*Material provided*
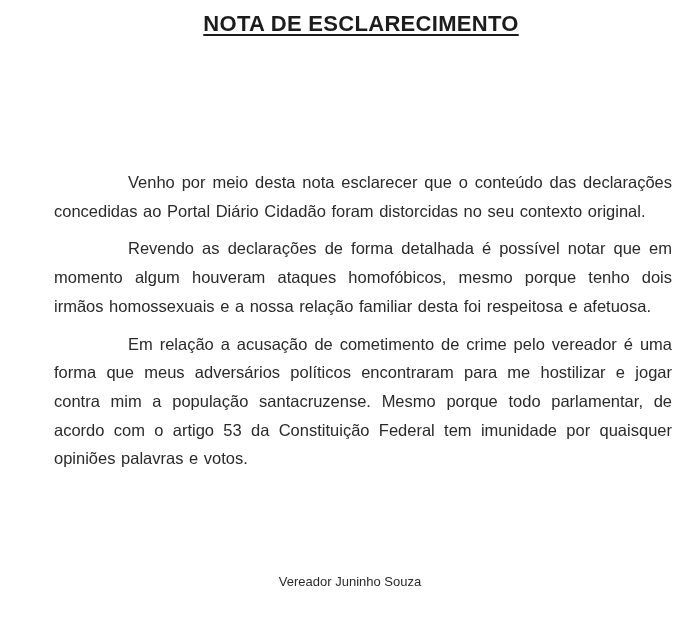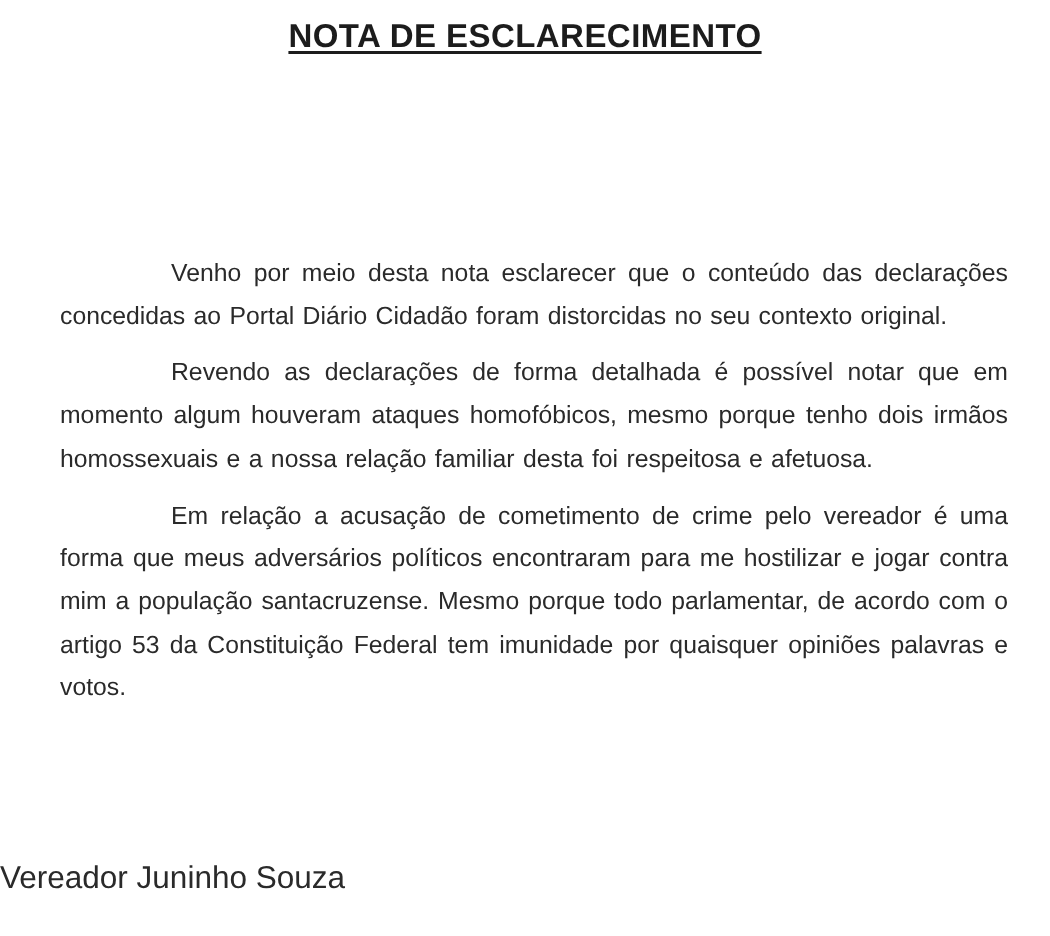--- a/index.html
+++ b/index.html
@@ -16,6 +16,7 @@
     color: #2a2a2a;
     overflow: hidden;
     box-sizing: border-box;
+    padding-left: 22px;
   }
   .doc-title {
     margin: 0;

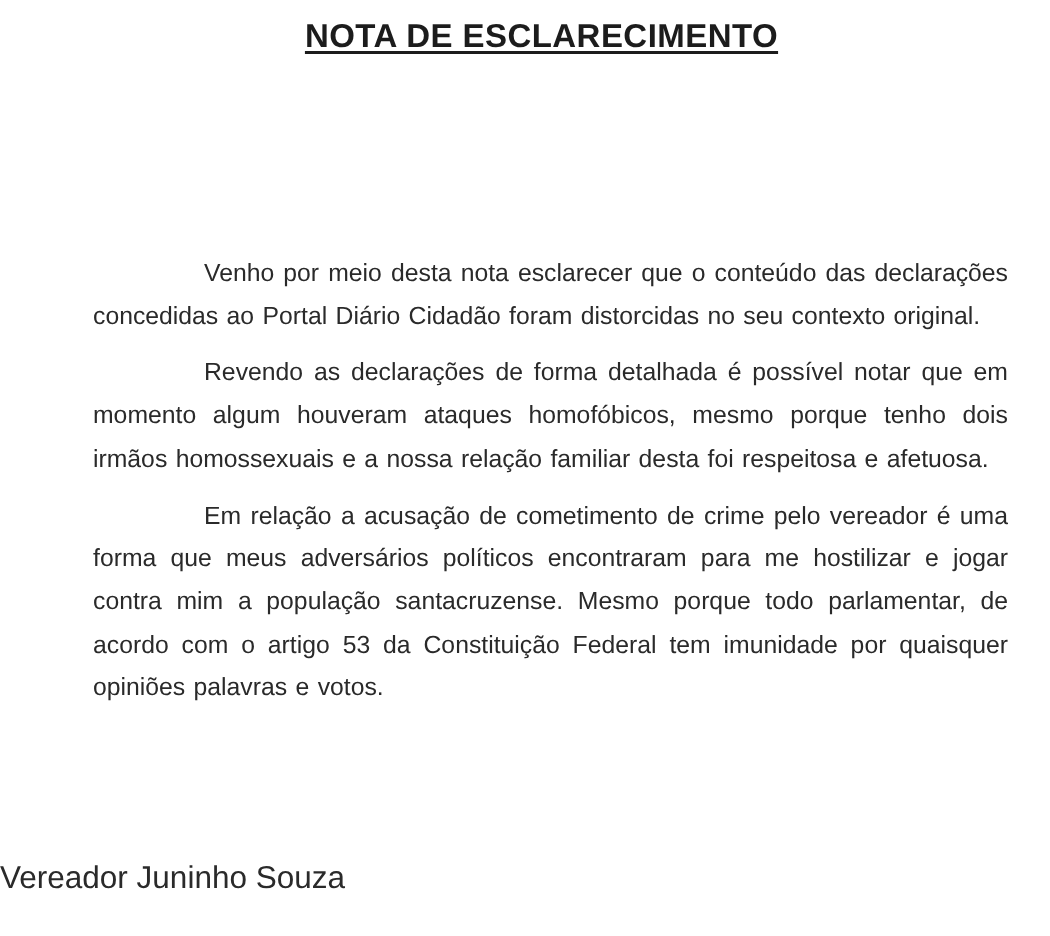--- a/index.html
+++ b/index.html
@@ -34,7 +34,7 @@
     margin: 131px 28px 0 28px;
   }
   .content p {
-    margin: 0 0 9px 12px;
+    margin: 0 0 9px 4px;
     font-size: 16.5px;
     line-height: 28.7px;
     text-align: justify;

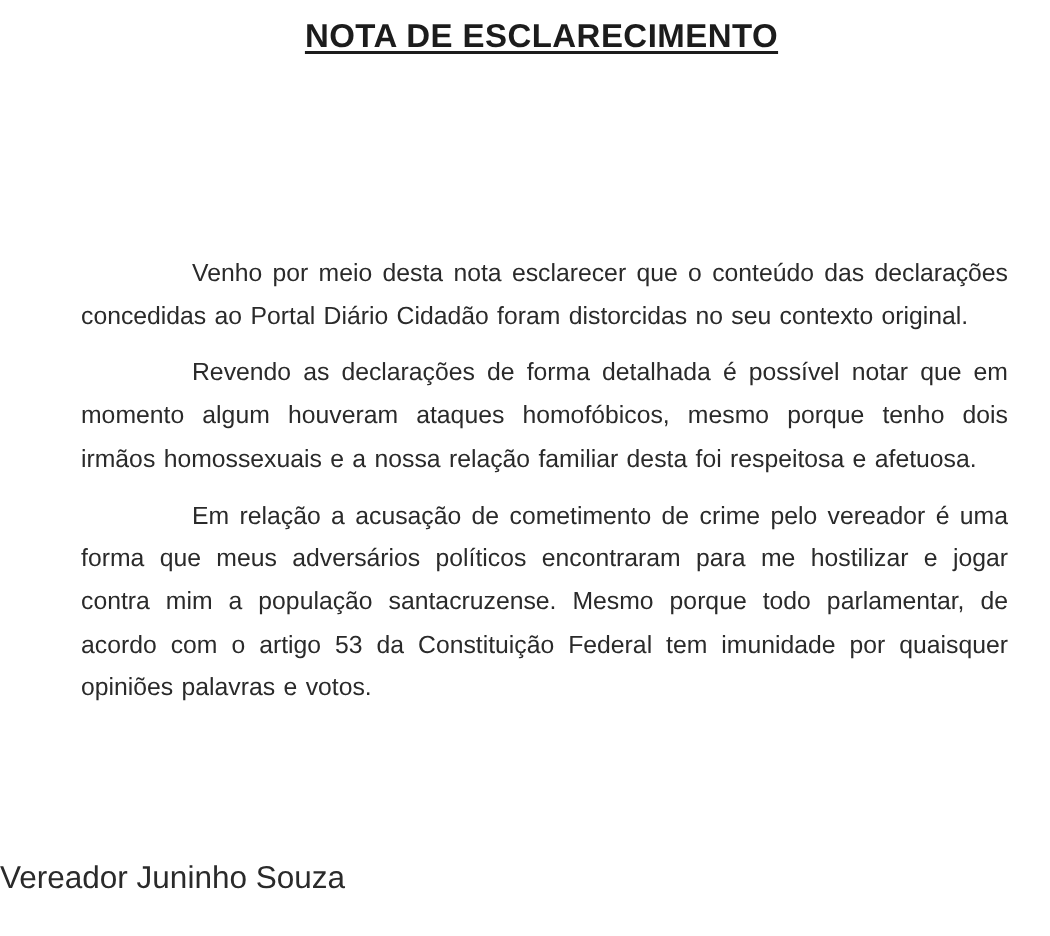--- a/index.html
+++ b/index.html
@@ -47,8 +47,8 @@
     top: 574px;
     left: 0;
     width: 100%;
-    text-align: left;
-    font-size: 21px;
+    text-align: center;
+    font-size: 13px;
     color: #2a2a2a;
   }
 </style>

*What to work on*
Write the listing above out again exactly, dropping each image.

*Answer space*
--- a/index.html
+++ b/index.html
@@ -16,6 +16,7 @@
     color: #2a2a2a;
     overflow: hidden;
     box-sizing: border-box;
+    padding-left: 22px;
   }
   .doc-title {
     margin: 0;

--- a/index.html
+++ b/index.html
@@ -34,7 +34,7 @@
     margin: 131px 28px 0 28px;
   }
   .content p {
-    margin: 0 0 9px 12px;
+    margin: 0 0 9px 4px;
     font-size: 16.5px;
     line-height: 28.7px;
     text-align: justify;

--- a/index.html
+++ b/index.html
@@ -47,8 +47,8 @@
     top: 574px;
     left: 0;
     width: 100%;
-    text-align: left;
-    font-size: 21px;
+    text-align: center;
+    font-size: 13px;
     color: #2a2a2a;
   }
 </style>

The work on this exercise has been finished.